> **The records**:
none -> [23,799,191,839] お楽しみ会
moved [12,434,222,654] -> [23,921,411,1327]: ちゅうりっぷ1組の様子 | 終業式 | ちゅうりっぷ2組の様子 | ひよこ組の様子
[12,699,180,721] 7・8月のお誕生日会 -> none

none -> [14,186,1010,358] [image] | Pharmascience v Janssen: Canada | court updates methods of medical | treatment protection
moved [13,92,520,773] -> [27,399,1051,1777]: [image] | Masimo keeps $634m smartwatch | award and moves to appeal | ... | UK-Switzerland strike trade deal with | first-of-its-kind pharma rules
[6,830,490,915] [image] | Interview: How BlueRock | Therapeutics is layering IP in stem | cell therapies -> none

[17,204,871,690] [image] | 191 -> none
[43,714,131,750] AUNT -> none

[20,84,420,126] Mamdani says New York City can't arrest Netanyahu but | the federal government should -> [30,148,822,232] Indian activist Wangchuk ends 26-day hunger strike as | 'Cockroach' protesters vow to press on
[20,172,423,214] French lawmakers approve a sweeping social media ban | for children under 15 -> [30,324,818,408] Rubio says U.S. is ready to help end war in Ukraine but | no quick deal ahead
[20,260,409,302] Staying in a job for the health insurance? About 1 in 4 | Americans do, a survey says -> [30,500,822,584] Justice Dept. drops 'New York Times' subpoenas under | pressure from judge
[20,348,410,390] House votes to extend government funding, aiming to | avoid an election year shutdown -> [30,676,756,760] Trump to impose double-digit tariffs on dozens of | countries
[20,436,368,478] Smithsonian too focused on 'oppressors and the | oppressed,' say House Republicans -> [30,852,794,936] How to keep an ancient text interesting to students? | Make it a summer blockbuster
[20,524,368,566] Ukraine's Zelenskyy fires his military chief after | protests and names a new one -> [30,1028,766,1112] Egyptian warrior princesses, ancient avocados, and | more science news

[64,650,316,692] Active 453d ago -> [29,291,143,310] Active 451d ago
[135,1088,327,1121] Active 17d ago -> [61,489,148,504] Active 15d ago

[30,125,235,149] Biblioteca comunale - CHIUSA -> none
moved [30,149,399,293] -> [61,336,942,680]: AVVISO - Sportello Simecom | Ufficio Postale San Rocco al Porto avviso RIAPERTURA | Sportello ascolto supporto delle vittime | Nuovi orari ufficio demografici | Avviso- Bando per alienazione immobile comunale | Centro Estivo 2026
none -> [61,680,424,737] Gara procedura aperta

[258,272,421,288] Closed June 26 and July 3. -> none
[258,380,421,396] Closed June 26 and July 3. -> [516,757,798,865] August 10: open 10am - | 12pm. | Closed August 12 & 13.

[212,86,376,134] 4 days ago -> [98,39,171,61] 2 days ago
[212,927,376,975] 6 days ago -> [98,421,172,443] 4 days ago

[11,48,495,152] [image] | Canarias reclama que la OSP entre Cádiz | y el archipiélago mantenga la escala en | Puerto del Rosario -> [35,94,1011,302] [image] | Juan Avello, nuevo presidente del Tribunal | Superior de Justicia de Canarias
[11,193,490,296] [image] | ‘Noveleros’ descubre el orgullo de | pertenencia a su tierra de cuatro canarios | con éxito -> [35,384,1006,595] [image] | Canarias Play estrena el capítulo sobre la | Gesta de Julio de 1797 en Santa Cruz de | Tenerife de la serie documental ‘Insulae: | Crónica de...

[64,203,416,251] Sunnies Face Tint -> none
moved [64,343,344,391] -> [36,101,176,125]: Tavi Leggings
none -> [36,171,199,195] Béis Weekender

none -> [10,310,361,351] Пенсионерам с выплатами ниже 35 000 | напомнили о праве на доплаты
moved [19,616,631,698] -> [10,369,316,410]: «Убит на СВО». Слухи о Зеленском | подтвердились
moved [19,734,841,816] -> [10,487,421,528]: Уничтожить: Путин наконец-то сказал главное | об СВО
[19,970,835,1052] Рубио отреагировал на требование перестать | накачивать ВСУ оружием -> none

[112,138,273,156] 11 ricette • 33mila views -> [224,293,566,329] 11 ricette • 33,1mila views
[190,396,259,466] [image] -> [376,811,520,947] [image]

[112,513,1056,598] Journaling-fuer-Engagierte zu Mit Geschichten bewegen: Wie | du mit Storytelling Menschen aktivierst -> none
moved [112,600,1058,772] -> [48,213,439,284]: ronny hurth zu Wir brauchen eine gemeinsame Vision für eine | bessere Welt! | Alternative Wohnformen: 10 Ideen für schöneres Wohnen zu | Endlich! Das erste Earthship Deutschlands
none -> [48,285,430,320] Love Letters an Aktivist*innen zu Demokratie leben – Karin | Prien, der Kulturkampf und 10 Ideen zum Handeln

> **What is needed**: Go through the records and copy each one exactly.

> **The completed task**:
none -> [23,799,191,839] お楽しみ会
moved [12,434,222,654] -> [23,921,411,1327]: ちゅうりっぷ1組の様子 | 終業式 | ちゅうりっぷ2組の様子 | ひよこ組の様子
[12,699,180,721] 7・8月のお誕生日会 -> none

none -> [14,186,1010,358] [image] | Pharmascience v Janssen: Canada | court updates methods of medical | treatment protection
moved [13,92,520,773] -> [27,399,1051,1777]: [image] | Masimo keeps $634m smartwatch | award and moves to appeal | ... | UK-Switzerland strike trade deal with | first-of-its-kind pharma rules
[6,830,490,915] [image] | Interview: How BlueRock | Therapeutics is layering IP in stem | cell therapies -> none

[17,204,871,690] [image] | 191 -> none
[43,714,131,750] AUNT -> none

[20,84,420,126] Mamdani says New York City can't arrest Netanyahu but | the federal government should -> [30,148,822,232] Indian activist Wangchuk ends 26-day hunger strike as | 'Cockroach' protesters vow to press on
[20,172,423,214] French lawmakers approve a sweeping social media ban | for children under 15 -> [30,324,818,408] Rubio says U.S. is ready to help end war in Ukraine but | no quick deal ahead
[20,260,409,302] Staying in a job for the health insurance? About 1 in 4 | Americans do, a survey says -> [30,500,822,584] Justice Dept. drops 'New York Times' subpoenas under | pressure from judge
[20,348,410,390] House votes to extend government funding, aiming to | avoid an election year shutdown -> [30,676,756,760] Trump to impose double-digit tariffs on dozens of | countries
[20,436,368,478] Smithsonian too focused on 'oppressors and the | oppressed,' say House Republicans -> [30,852,794,936] How to keep an ancient text interesting to students? | Make it a summer blockbuster
[20,524,368,566] Ukraine's Zelenskyy fires his military chief after | protests and names a new one -> [30,1028,766,1112] Egyptian warrior princesses, ancient avocados, and | more science news

[64,650,316,692] Active 453d ago -> [29,291,143,310] Active 451d ago
[135,1088,327,1121] Active 17d ago -> [61,489,148,504] Active 15d ago

[30,125,235,149] Biblioteca comunale - CHIUSA -> none
moved [30,149,399,293] -> [61,336,942,680]: AVVISO - Sportello Simecom | Ufficio Postale San Rocco al Porto avviso RIAPERTURA | Sportello ascolto supporto delle vittime | Nuovi orari ufficio demografici | Avviso- Bando per alienazione immobile comunale | Centro Estivo 2026
none -> [61,680,424,737] Gara procedura aperta

[258,272,421,288] Closed June 26 and July 3. -> none
[258,380,421,396] Closed June 26 and July 3. -> [516,757,798,865] August 10: open 10am - | 12pm. | Closed August 12 & 13.

[212,86,376,134] 4 days ago -> [98,39,171,61] 2 days ago
[212,927,376,975] 6 days ago -> [98,421,172,443] 4 days ago

[11,48,495,152] [image] | Canarias reclama que la OSP entre Cádiz | y el archipiélago mantenga la escala en | Puerto del Rosario -> [35,94,1011,302] [image] | Juan Avello, nuevo presidente del Tribunal | Superior de Justicia de Canarias
[11,193,490,296] [image] | ‘Noveleros’ descubre el orgullo de | pertenencia a su tierra de cuatro canarios | con éxito -> [35,384,1006,595] [image] | Canarias Play estrena el capítulo sobre la | Gesta de Julio de 1797 en Santa Cruz de | Tenerife de la serie documental ‘Insulae: | Crónica de...

[64,203,416,251] Sunnies Face Tint -> none
moved [64,343,344,391] -> [36,101,176,125]: Tavi Leggings
none -> [36,171,199,195] Béis Weekender

none -> [10,310,361,351] Пенсионерам с выплатами ниже 35 000 | напомнили о праве на доплаты
moved [19,616,631,698] -> [10,369,316,410]: «Убит на СВО». Слухи о Зеленском | подтвердились
moved [19,734,841,816] -> [10,487,421,528]: Уничтожить: Путин наконец-то сказал главное | об СВО
[19,970,835,1052] Рубио отреагировал на требование перестать | накачивать ВСУ оружием -> none

[112,138,273,156] 11 ricette • 33mila views -> [224,293,566,329] 11 ricette • 33,1mila views
[190,396,259,466] [image] -> [376,811,520,947] [image]

[112,513,1056,598] Journaling-fuer-Engagierte zu Mit Geschichten bewegen: Wie | du mit Storytelling Menschen aktivierst -> none
moved [112,600,1058,772] -> [48,213,439,284]: ronny hurth zu Wir brauchen eine gemeinsame Vision für eine | bessere Welt! | Alternative Wohnformen: 10 Ideen für schöneres Wohnen zu | Endlich! Das erste Earthship Deutschlands
none -> [48,285,430,320] Love Letters an Aktivist*innen zu Demokratie leben – Karin | Prien, der Kulturkampf und 10 Ideen zum Handeln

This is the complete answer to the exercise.